An Immuno-Biochip Selectively Captures Tumor-Derived Exosomes and Detects Exosomal RNAs for Cancer Diagnosis.

机构信息

Department of Biomedical Engineering , University at Buffalo, The State University of New York , 332 Bonner Hall , Buffalo , New York 14260 , United States.

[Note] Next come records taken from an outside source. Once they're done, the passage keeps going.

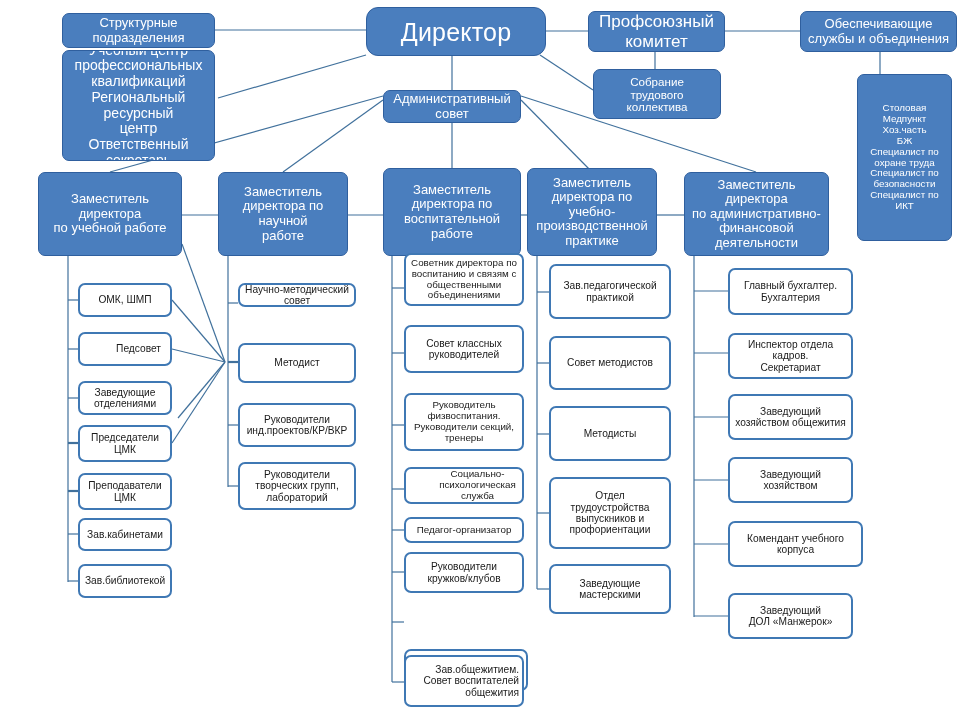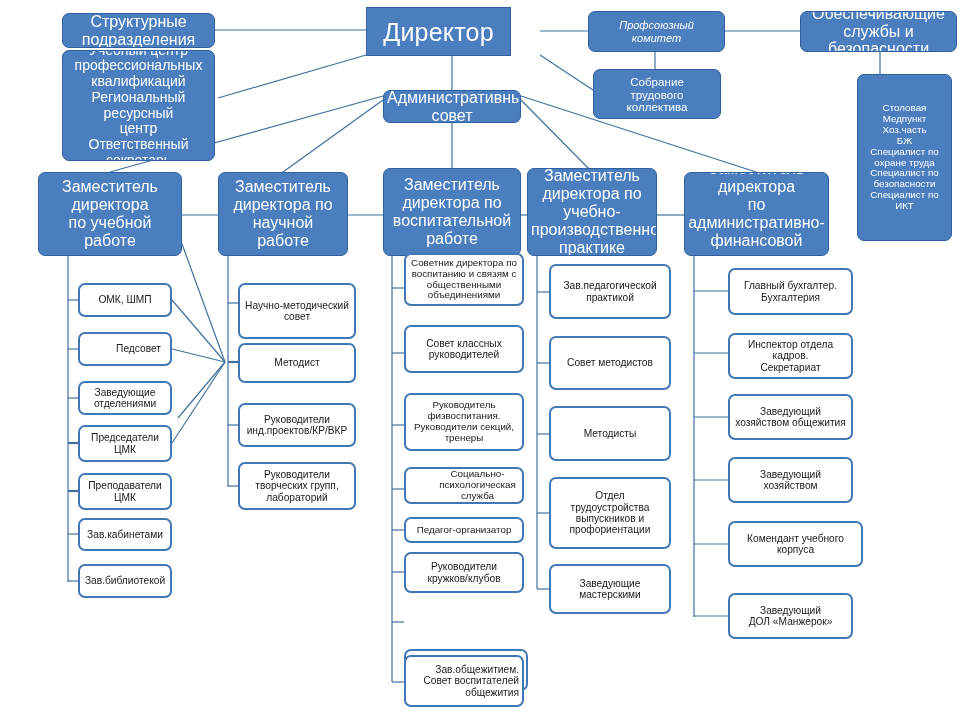"Структурные" .t-11 { font-size: 16px -> 13px }
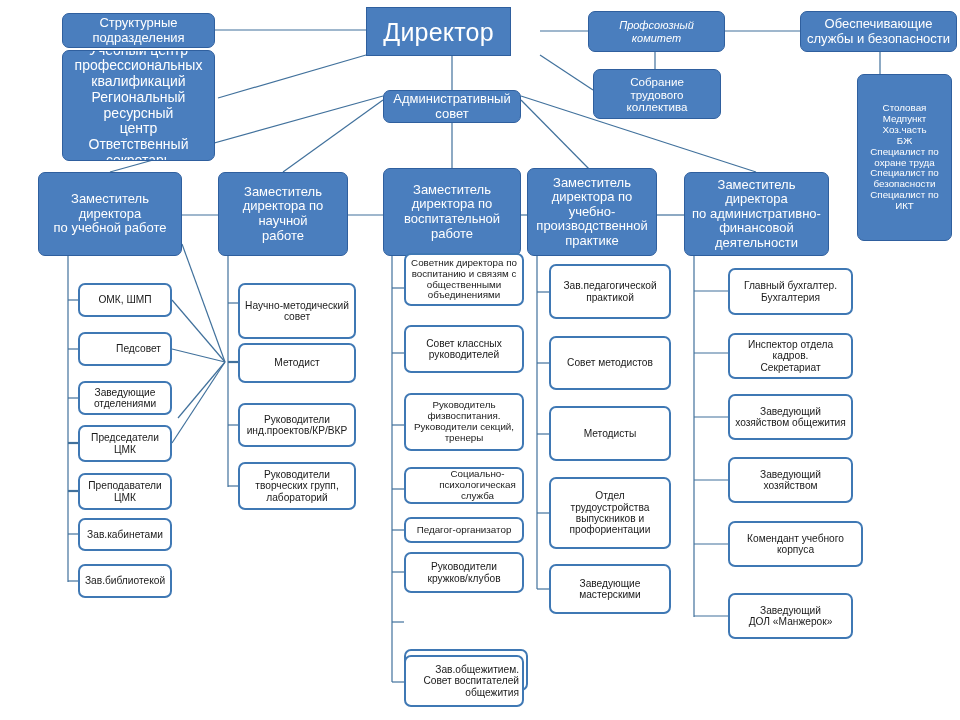"Директор" div.node { border-radius: 0 -> 12px; width: 145px -> 180px }
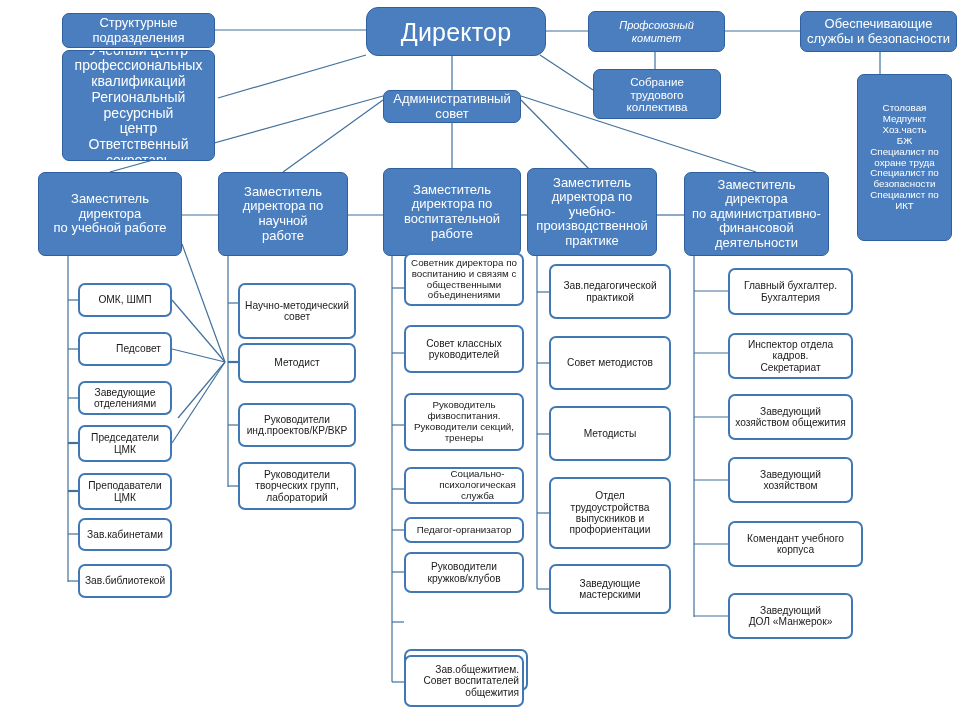"Профсоюзный" .t-13 { font-size: 11px -> 17px; font-style: italic -> none }
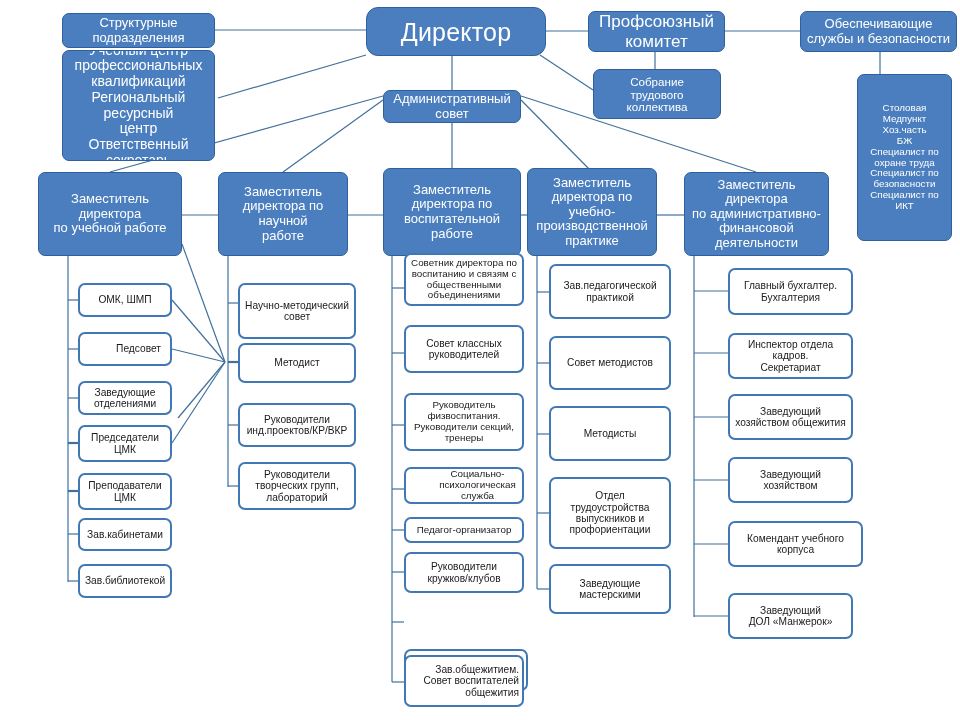"Обеспечивающие" span.txt { text: безопасности -> объединения }
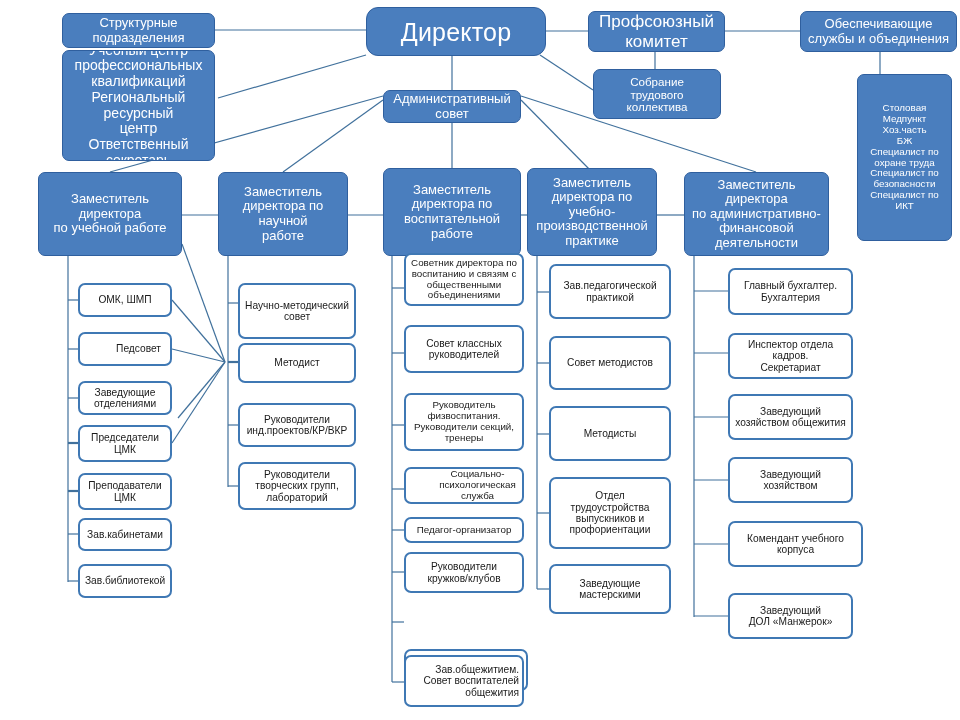"Научно-методический" div.node { height: 56px -> 24px }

Department of Biostatistics , University at Buffalo, The State University of New York , 710 Kimball Tower , Buffalo , New York 14214 , United States.

出版信息

ACS Appl Mater Interfaces. 2018 Dec 19;10(50):43375-43386. doi: 10.1021/acsami.8b13971. Epub 2018 Dec 6.

Abstract

Tumor-derived exosomes (TEXs) play instrumental roles in tumor growth, angiogenesis, immune modulation, metastasis, and drug resistance. TEX RNAs are a new class of noninvasive biomarkers for cancer. Neither current techniques, such as quantitative reverse transcription polymerase chain reaction (qRT-PCR) and next-generation sequencing, nor new ones, such as electrochemical or surface plasmon resonance-based biosensors, are able to selectively capture and separate TEXs from normal cell-derived exosomes, making TEX RNAs potentially less sensitive biomarkers. We developed an immuno-biochip that selectively captures TEXs using antibodies against tumor-associated proteins and quantifies in situ TEX RNAs using cationic lipoplexes containing molecular beacons. We used the immuno-biochip to measure the expression of miR-21 microRNA and TTF-1 mRNA in EGFR- or PD-L1-bearing exosomes from human sera and achieved absolute sensitivity and specificity in distinguishing normal controls from non-small cell lung cancer patients. Our results demonstrated that the effective separation of TEXs from other exosomes greatly improved the detection sensitivity and specificity. Compared with the traditional immunomagnetic separation-RNA isolation-qRT-PCR workflow, the immuno-biochip showed superior lung cancer diagnostic performance, consumed less samples (∼30 μL), and shortened assay time from ∼24 to 4 h.

摘要

肿瘤来源的外泌体 (TEXs) 在肿瘤生长、血管生成、免疫调节、转移和耐药性中发挥重要作用。TEX RNA 是癌症的一类新型非侵入性生物标志物。目前的技术,如定量逆转录聚合酶链反应 (qRT-PCR) 和下一代测序,以及新的技术,如电化学或基于表面等离子体共振的生物传感器,都无法从正常细胞来源的外泌体中选择性地捕获和分离 TEXs,这使得 TEX RNA 作为潜在的生物标志物的敏感性降低。我们开发了一种免疫生物芯片,该芯片使用针对肿瘤相关蛋白的抗体选择性捕获 TEXs,并使用含有分子信标的阳离子脂质体原位定量 TEX RNA。我们使用免疫生物芯片测量了来自人血清的携带 EGFR 或 PD-L1 的外泌体中的 miR-21 微 RNA 和 TTF-1 mRNA 的表达水平,并在区分正常对照和非小细胞肺癌患者方面实现了绝对的敏感性和特异性。我们的结果表明,有效分离 TEXs 与其他外泌体大大提高了检测的敏感性和特异性。与传统的免疫磁分离-RNA 分离-qRT-PCR 工作流程相比,免疫生物芯片显示出优越的肺癌诊断性能,消耗的样本更少(约 30 μL),并且将检测时间从约 24 小时缩短至 4 小时。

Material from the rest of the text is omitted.